*** RECORDS FOR THE TASK Section Begins ***
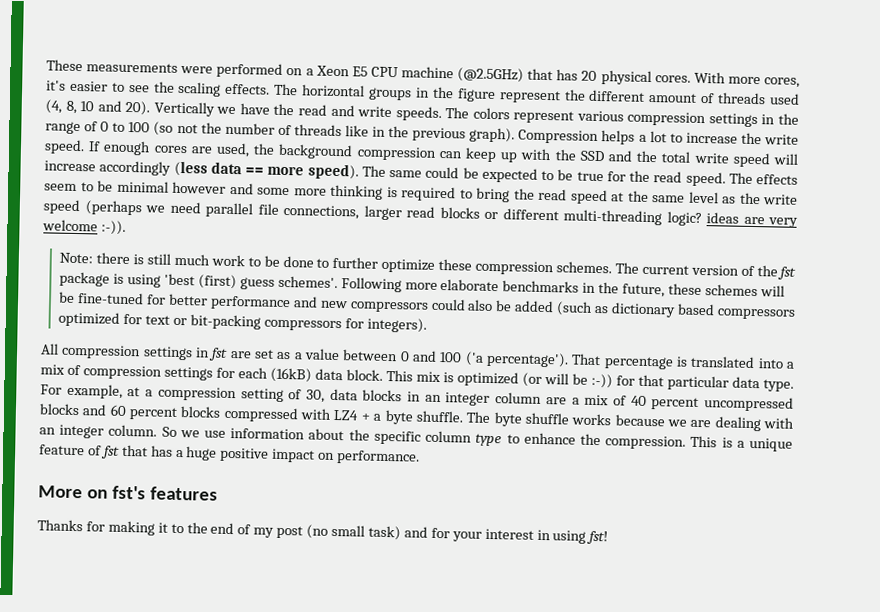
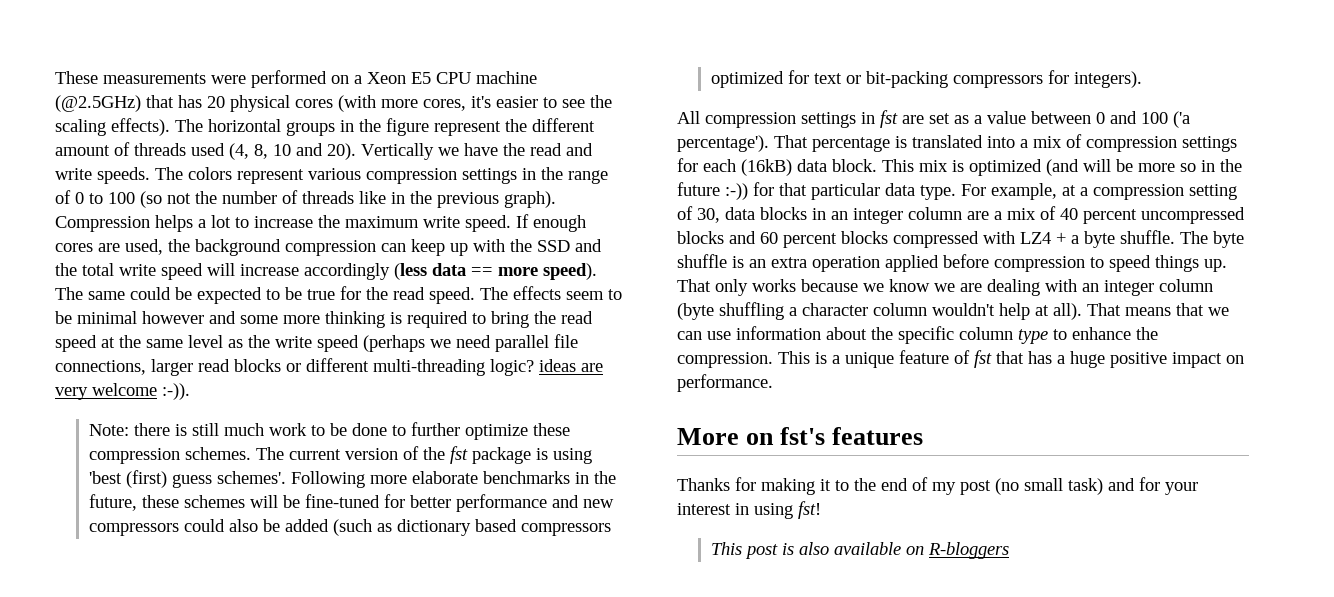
[654,71,726,84] cores. With -> [295,95,376,112] cores (with
[225,83,271,95] effects. -> [111,118,170,136] effects).
(762, 138) none -> [345,216,419,228] maximum
[522,372,588,387] (or will be -> [1046,159,1242,176] [677,182,720,196] (and will be more so in the future
(569, 418) none -> [732,254,1227,272] [677,279,748,296] is an extra operation applied before compression to speed things up. That only
(687, 423) none -> [889,279,955,292] know we
[108,424,200,438] column. So we -> [1159,279,1213,292] [677,302,1229,320] [677,331,702,340] column (byte shuffling a character column wouldn't help at all). That means that we can
(609, 537) none -> [710,542,1009,559] // This post is also available on R-bloggers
*** RECORDS FOR THE TASK Section Ends ***
Retype only this portion of the data above: the line containing "(569, 418) none", the line containing "[108,424,200,438] column. So", and all lines between them, exactly.

• [WORKED SOLUTION]
(569, 418) none -> [732,254,1227,272] [677,279,748,296] is an extra operation applied before compression to speed things up. That only
(687, 423) none -> [889,279,955,292] know we
[108,424,200,438] column. So we -> [1159,279,1213,292] [677,302,1229,320] [677,331,702,340] column (byte shuffling a character column wouldn't help at all). That means that we can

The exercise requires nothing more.